Return the number of lines below that contain "active"; nothing else belongs in the reply.
[SOURCE INFORMATION — start]
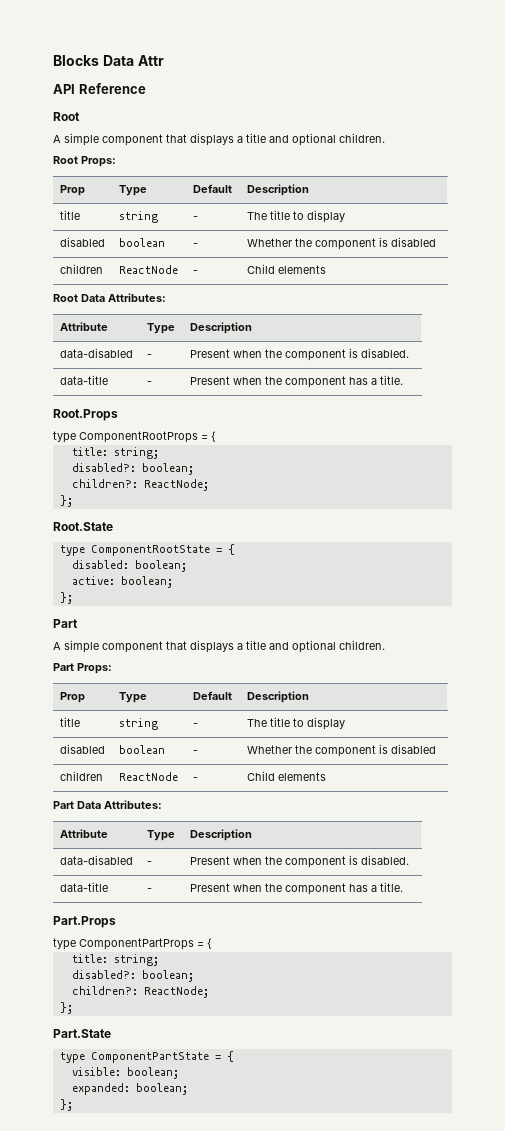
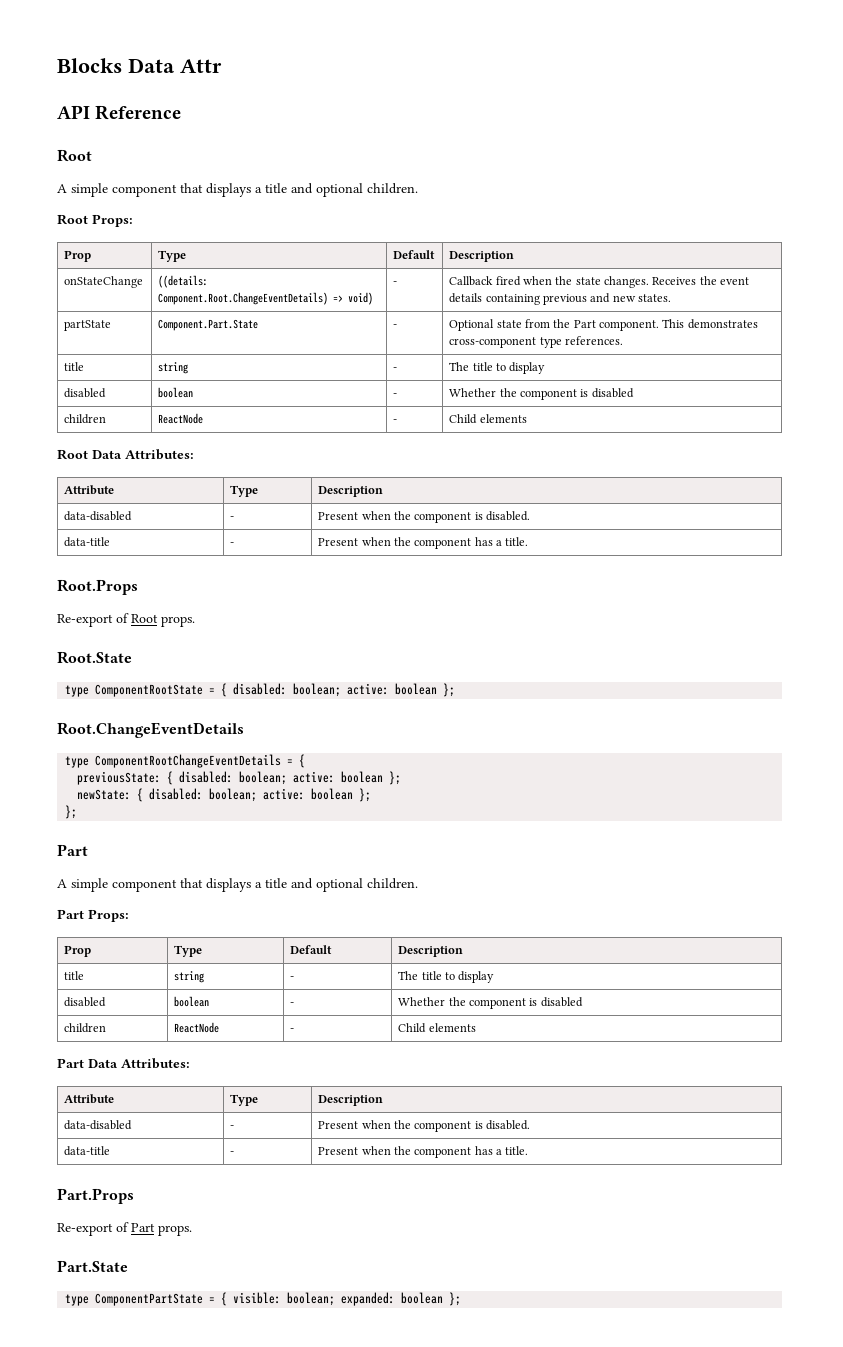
+ onStateChange | ((details: Component.Root.ChangeEventDetails) => void) | - | Callback fired when the state changes. Receives the event details containing previous and new states.
+ partState | Component.Part.State | - | Optional state from the Part component. This demonstrates cross-component type references.
- type ComponentRootProps = {
- title: string;
- disabled?: boolean;
- children?: ReactNode;
- };
+ Re-export of Root props.
- type ComponentRootState = {
- disabled: boolean;
- active: boolean;
+ type ComponentRootState = { disabled: boolean; active: boolean };
+ Root.ChangeEventDetails
+ type ComponentRootChangeEventDetails = {
+ previousState: { disabled: boolean; active: boolean };
+ newState: { disabled: boolean; active: boolean };
- type ComponentPartProps = {
- title: string;
- disabled?: boolean;
- children?: ReactNode;
- };
+ Re-export of Part props.
- type ComponentPartState = {
- visible: boolean;
- expanded: boolean;
- };
+ type ComponentPartState = { visible: boolean; expanded: boolean };

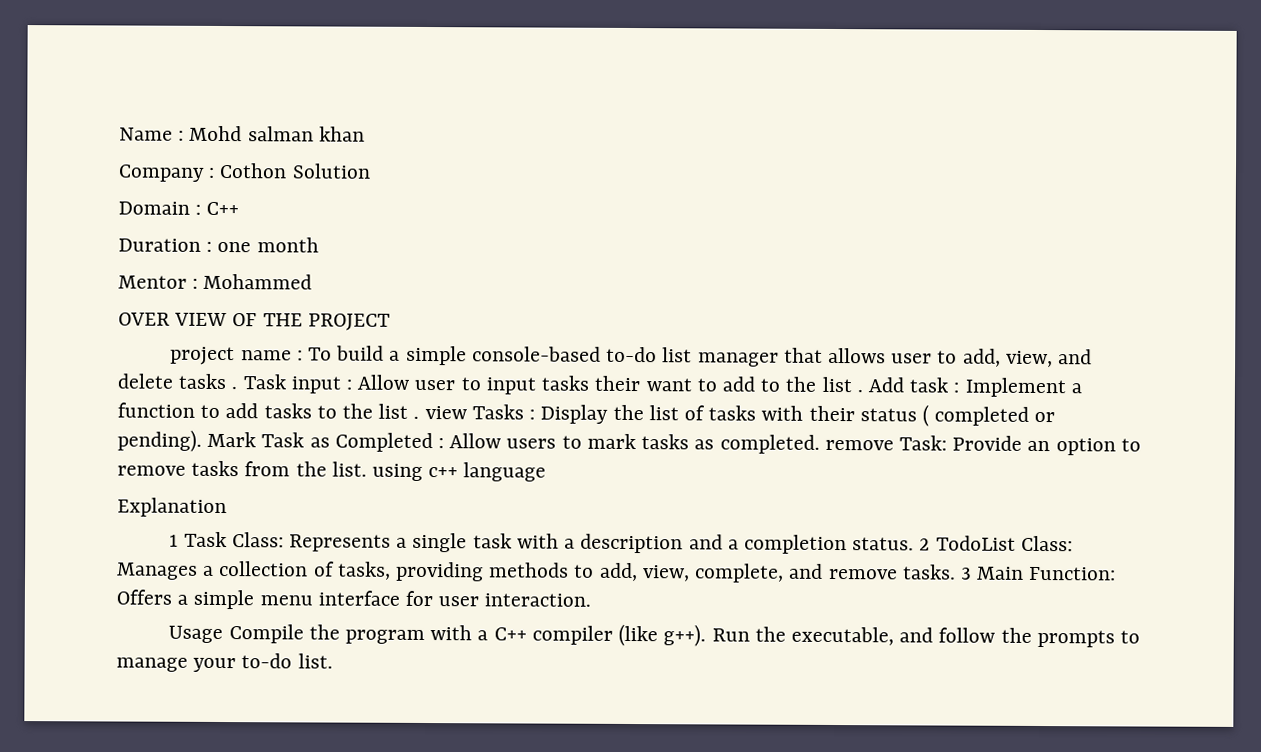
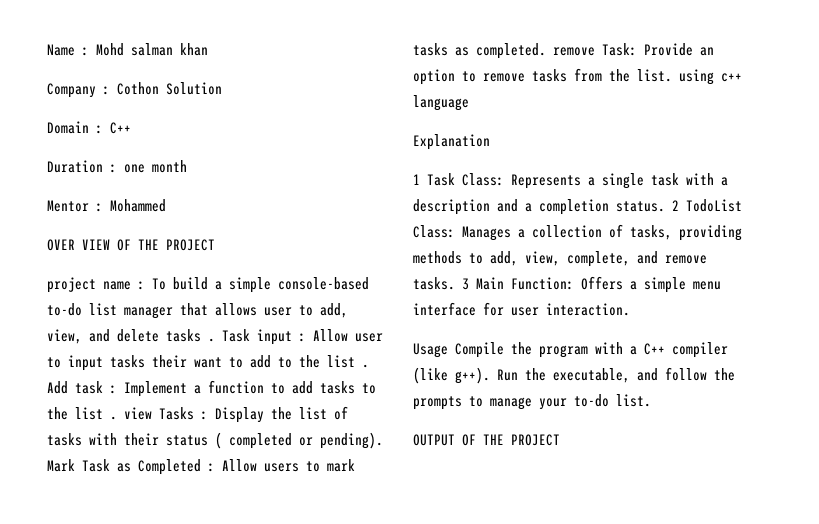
+ OUTPUT OF THE PROJECT

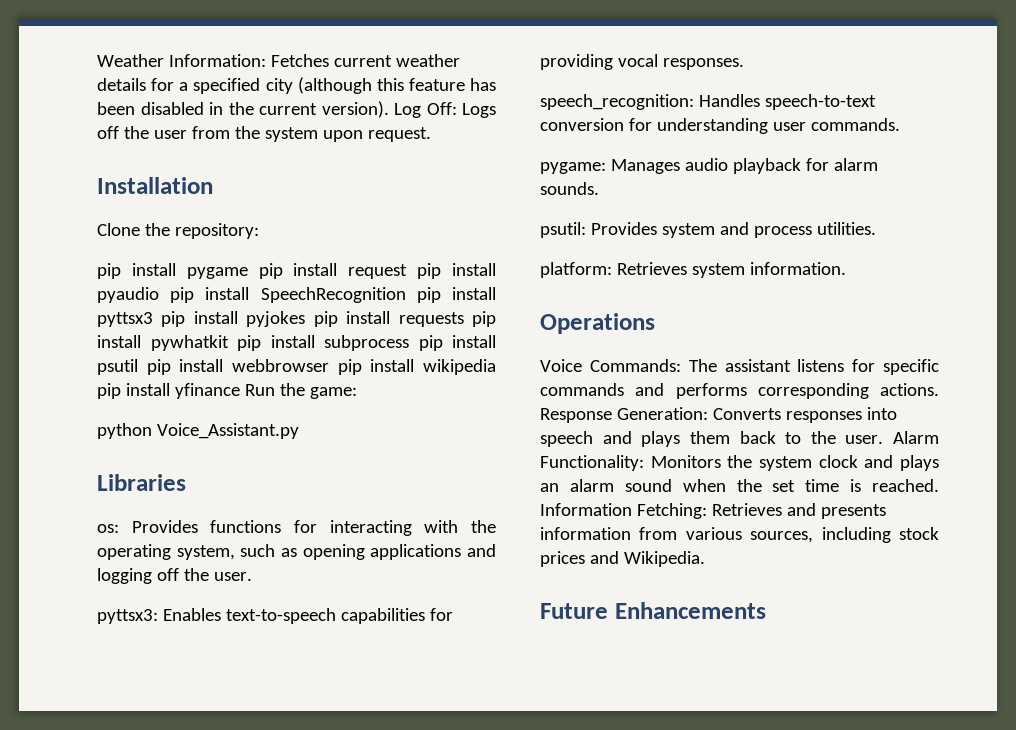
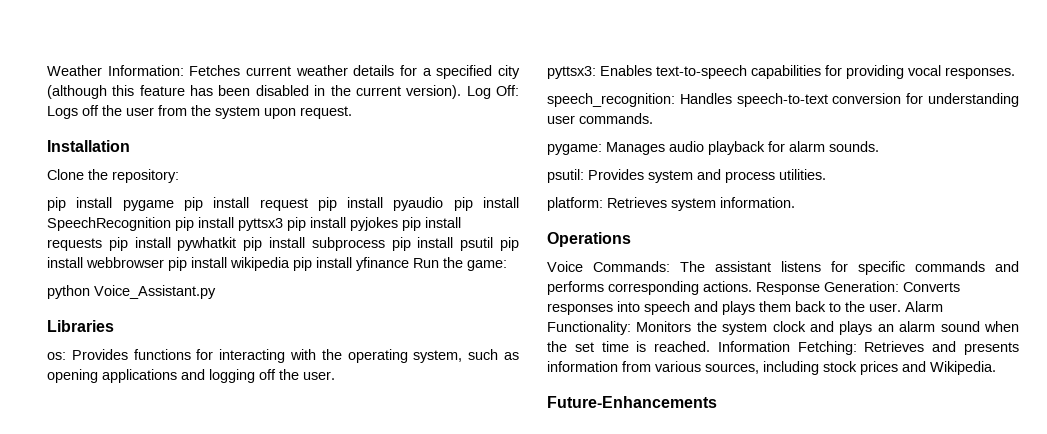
- Future Enhancements
+ Future-Enhancements

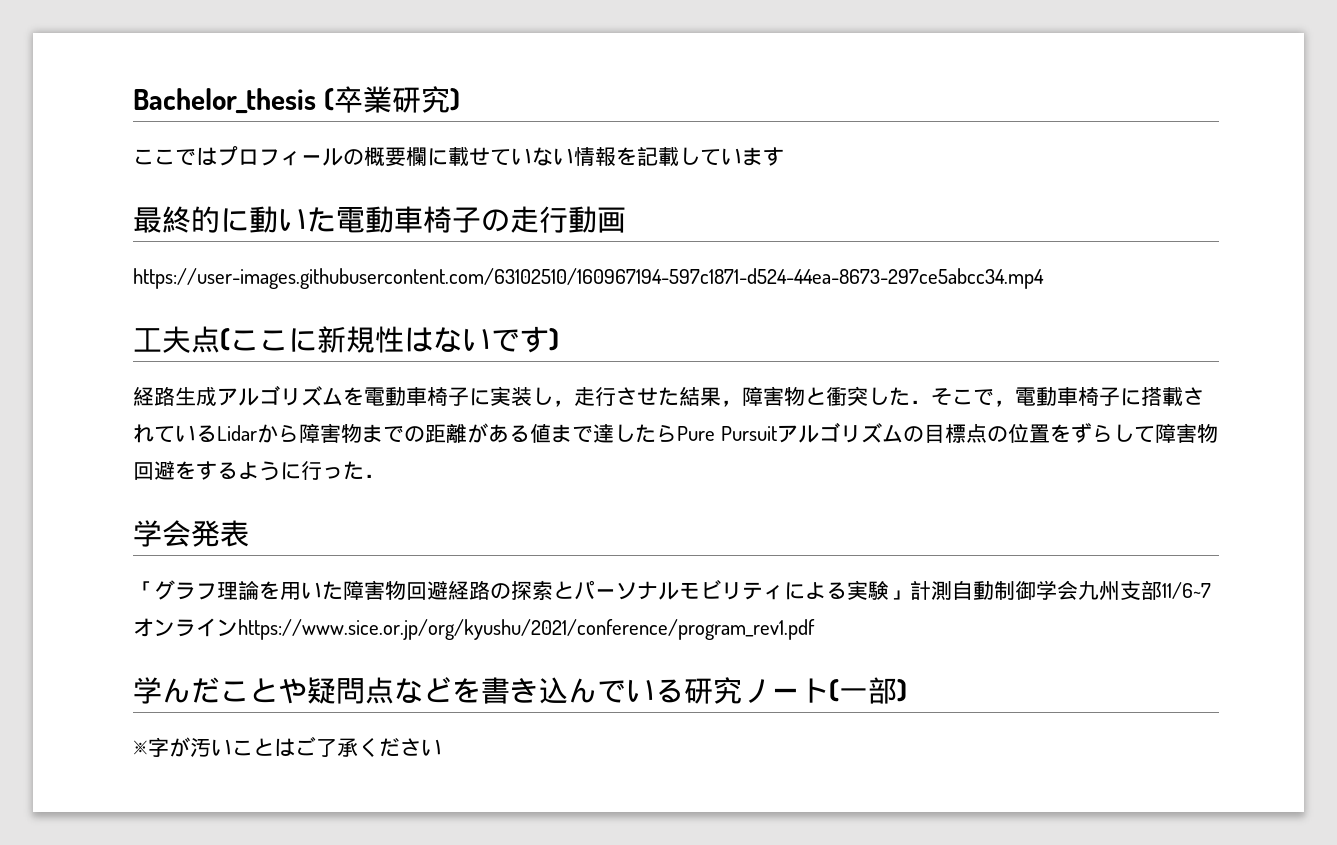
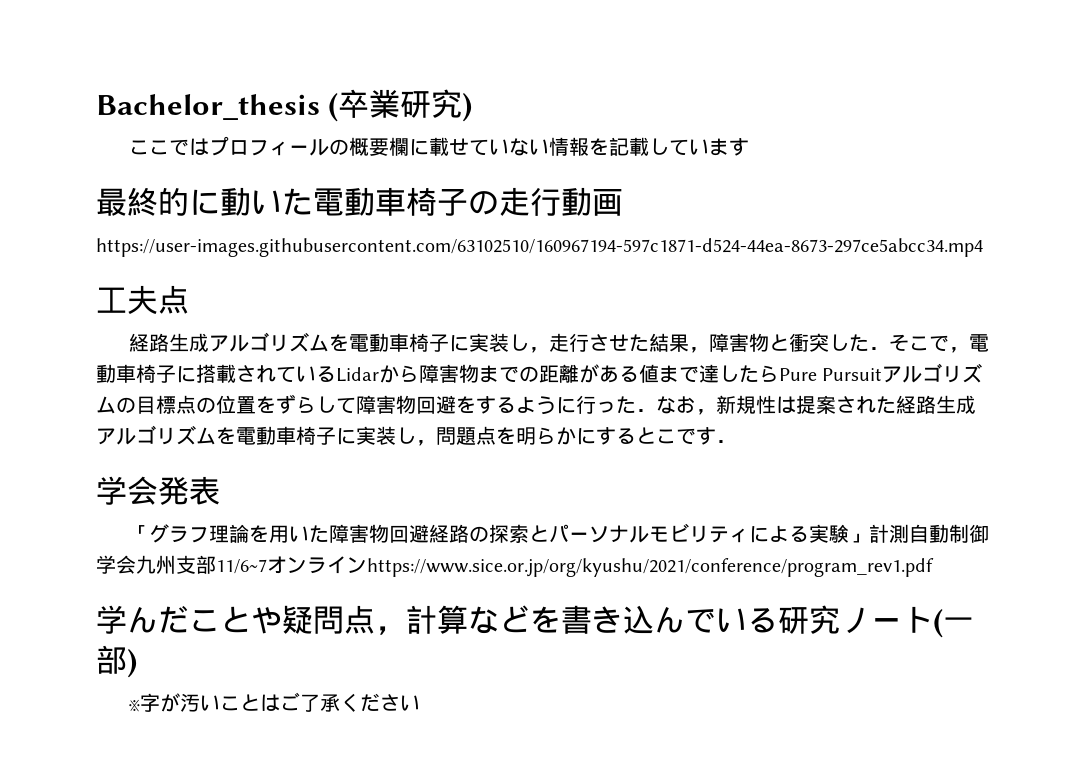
- 工夫点(ここに新規性はないです)
+ 工夫点
- 経路生成アルゴリズムを電動車椅子に実装し，走行させた結果，障害物と衝突した．そこで，電動車椅子に搭載されているLidarから障害物までの距離がある値まで達したらPure Pursuitアルゴリズムの目標点の位置をずらして障害物回避をするように行った．
+ 経路生成アルゴリズムを電動車椅子に実装し，走行させた結果，障害物と衝突した．そこで，電動車椅子に搭載されているLidarから障害物までの距離がある値まで達したらPure Pursuitアルゴリズムの目標点の位置をずらして障害物回避をするように行った．なお，新規性は提案された経路生成アルゴリズムを電動車椅子に実装し，問題点を明らかにするとこです．
- 学んだことや疑問点などを書き込んでいる研究ノート(一部)
+ 学んだことや疑問点，計算などを書き込んでいる研究ノート(一部)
[SOURCE INFORMATION — finish]
- SOLUTION TO THIS TASK: 4